■ **What you will do**: Please write out the lines of the data exactly, beginning with the first and ending with the line containing "SELF INKING STYLE: none -> 4 for 355.96"; leave the pictures behind.

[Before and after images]
※

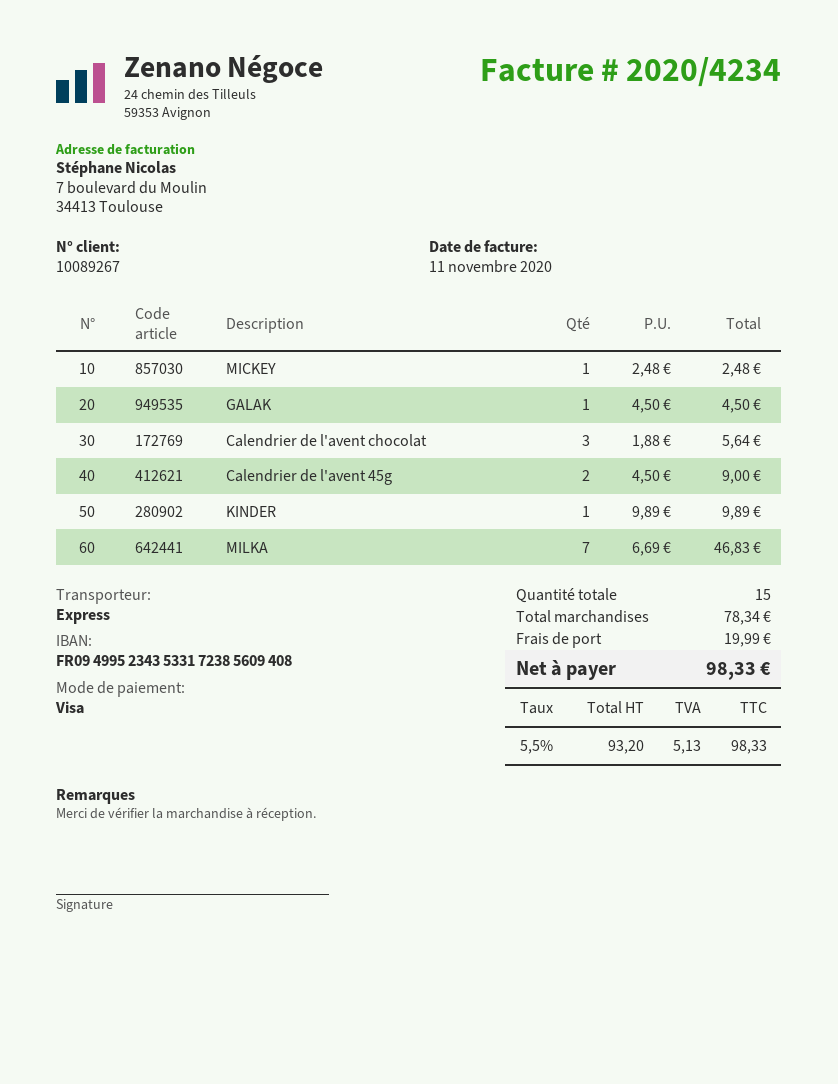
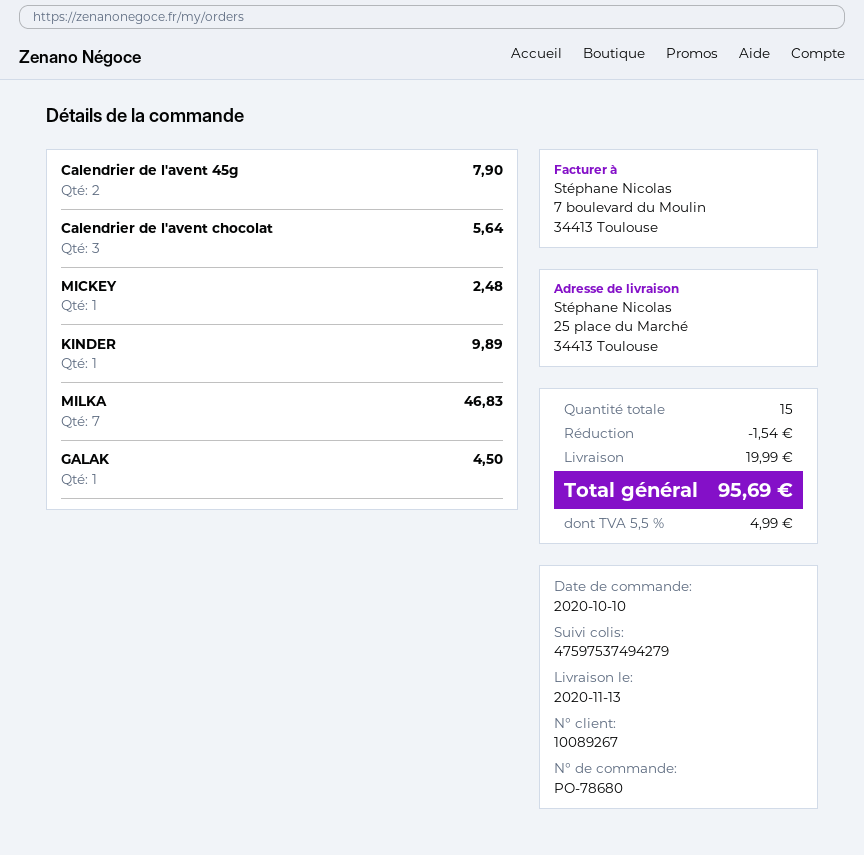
Calendrier de l'avent 45g: 2 for 9.00 -> 2 for 7.90
discount: none -> 1.54
tax: 5.5% = 5.13 -> 5.5% = 4.99
total: 98.33 -> 95.69

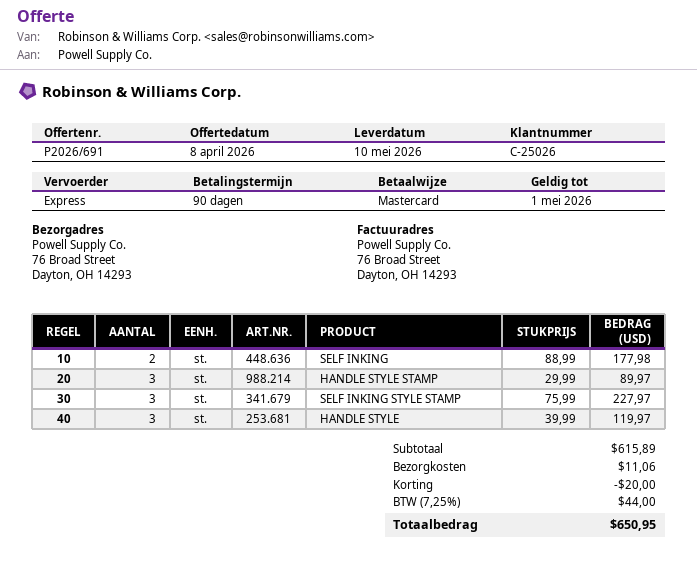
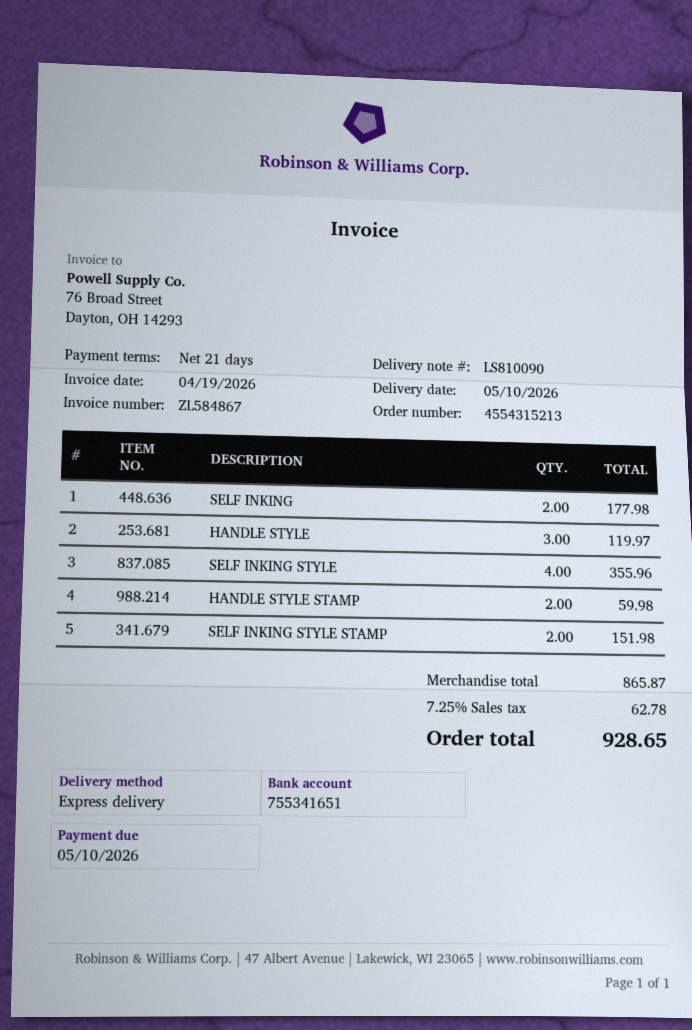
payment terms: 90 days -> 21 days
HANDLE STYLE STAMP: 3 for 89.97 -> 2 for 59.98
SELF INKING STYLE STAMP: 3 for 227.97 -> 2 for 151.98
SELF INKING STYLE: none -> 4 for 355.96
subtotal: 615.89 -> 865.87
discount: 20.00 -> none
shipping: 11.06 -> none
tax: 7.25% = 44.00 -> 7.25% = 62.78
total: 650.95 -> 928.65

※

■ **Task response**:
Calendrier de l'avent 45g: 2 for 9.00 -> 2 for 7.90
discount: none -> 1.54
tax: 5.5% = 5.13 -> 5.5% = 4.99
total: 98.33 -> 95.69

payment terms: 90 days -> 21 days
HANDLE STYLE STAMP: 3 for 89.97 -> 2 for 59.98
SELF INKING STYLE STAMP: 3 for 227.97 -> 2 for 151.98
SELF INKING STYLE: none -> 4 for 355.96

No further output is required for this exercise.